The latter portion of the essay is dedicated to Eliot's criticism of Hamlet based on his concept of the objective correlative. He begins by arguing that the greatest contributor to the play's failure is Shakespeare's inability to express Hamlet's emotion in his surroundings and the audience's resultant inability to localize that emotion. The madness of Shakespeare's character, according to Eliot, is a result of the inexpressible things that Hamlet feels and the playwright cannot convey. Eliot concludes that because Shakespeare cannot find a sufficient objective correlative for his hero, the audience is left without a means to understand an experience that Shakespeare himself does not seem to understand.

==Objective correlative==
The objective correlative concept that Eliot popularized in this essay refers to the concept that the only way to express an emotion through art is to find "a set of objects, a situation, [or] a chain of events" that will, when read or performed, evoke a specific sensory experience in the audience. This sensory experience is meant to help the reader understand the mental or emotional state of a character. Eliot writes that Hamlet's state of mind is a direct result of his confused emotions and the lack of external representation for these emotions in an objective correlative. He goes on to say that Hamlet's initial conflict is a disgust in his mother, but his feelings regarding the situation are too complex to be represented by Gertrude alone. Neither Hamlet nor Shakespeare can grasp or objectify these feelings, and so it acts as an obstacle to the character's revenge and Shakespeare's plot. But Eliot points out that if Shakespeare had found an objective correlative for Hamlet's internal conflict, the play would be entirely changed because the bafflement that characterizes it is a direct result of Shakespeare's shortcomings in this respect.

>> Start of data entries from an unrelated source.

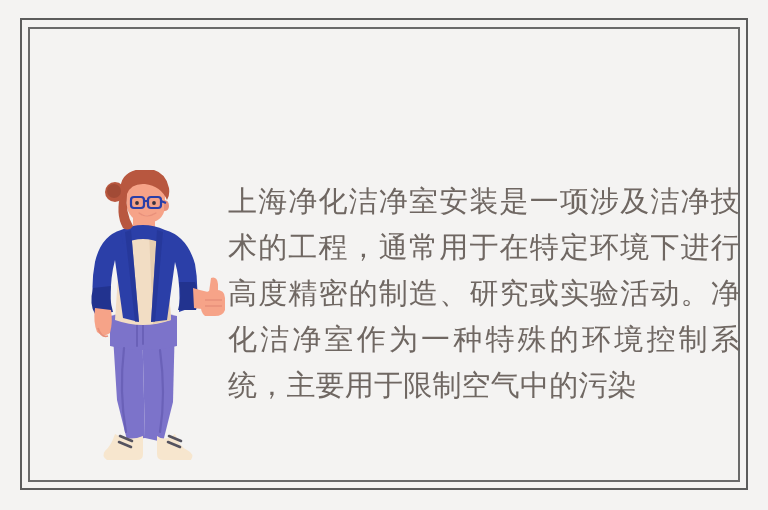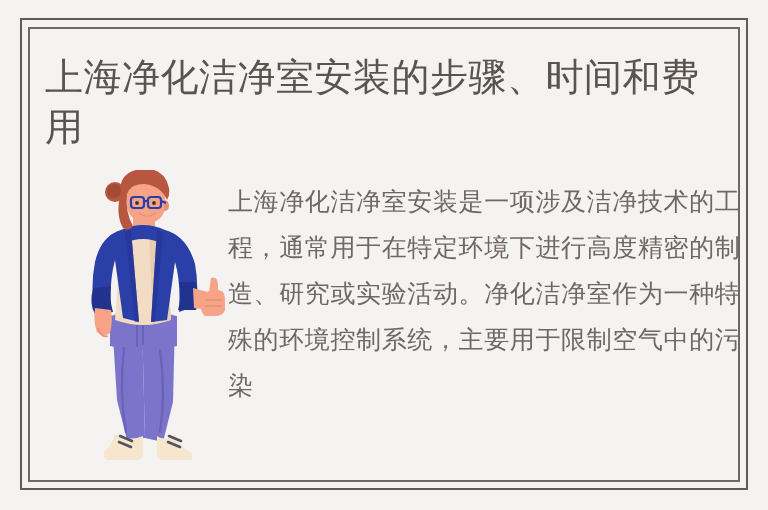--- a/index.html
+++ b/index.html
@@ -105,7 +105,6 @@
   <div class="frame-outer"></div>
   <div class="frame-inner"></div>
 
-  <div class="title">上海净化洁净室安装的步骤、时间和费用</div>
 
   <div class="content">
 

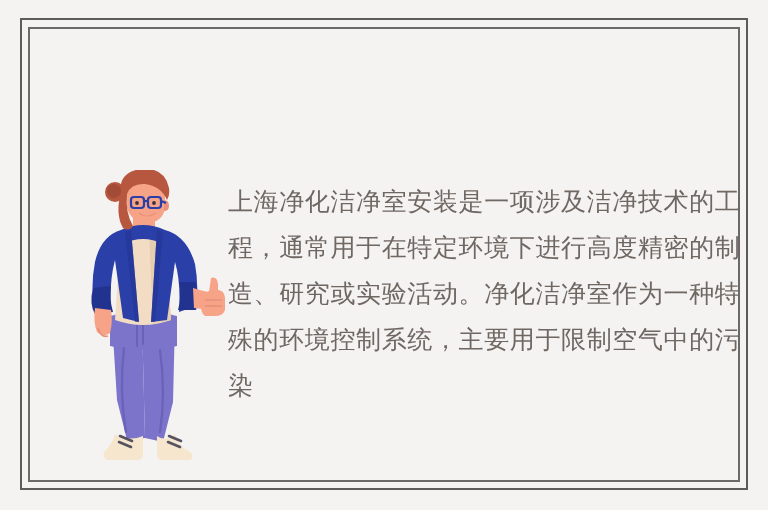--- a/index.html
+++ b/index.html
@@ -88,7 +88,7 @@
     left: 183px;
     top: 10px;
     width: 512px;
-    font-size: 25px;
+    font-size: 29px;
     line-height: 46px;
     color: #6f6762;
     letter-spacing: 0.2px;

Eliot does, however, give credit to Shakespeare's use of the objective correlative in his other works. As an example, he references a scene in Macbeth in which Lady Macbeth is sleepwalking and the imagined sensory impressions Shakespeare provides allow the audience to understand her mental state.

==Criticism==
One critical objection to Eliot's essay is that although Eliot begins "Hamlet and His Problems" with a complaint against critics that conflate Hamlet and its hero, he then spends a large portion of the essay focused on Hamlet the character and his effect on the play. It has been noted that if Eliot's intent was to focus his critique on the play, he could have titled his essay "Hamlet and Its Problems" instead. Some critics have also pointed out that Eliot offers no formal critique or concrete suggestions of how to improve the play.

Although many critics credit Eliot's concept of the objective correlative, some take issue with his discussion of the subject in this essay. Some critics argue that no individual can say with certainty what emotion Shakespeare intended to convey in Hamlet, and thus cannot attack Shakespeare for failing to express it. Others also feel that Eliot's critique of the play is too driven by his modernist views and that he takes Hamlet too much at face value.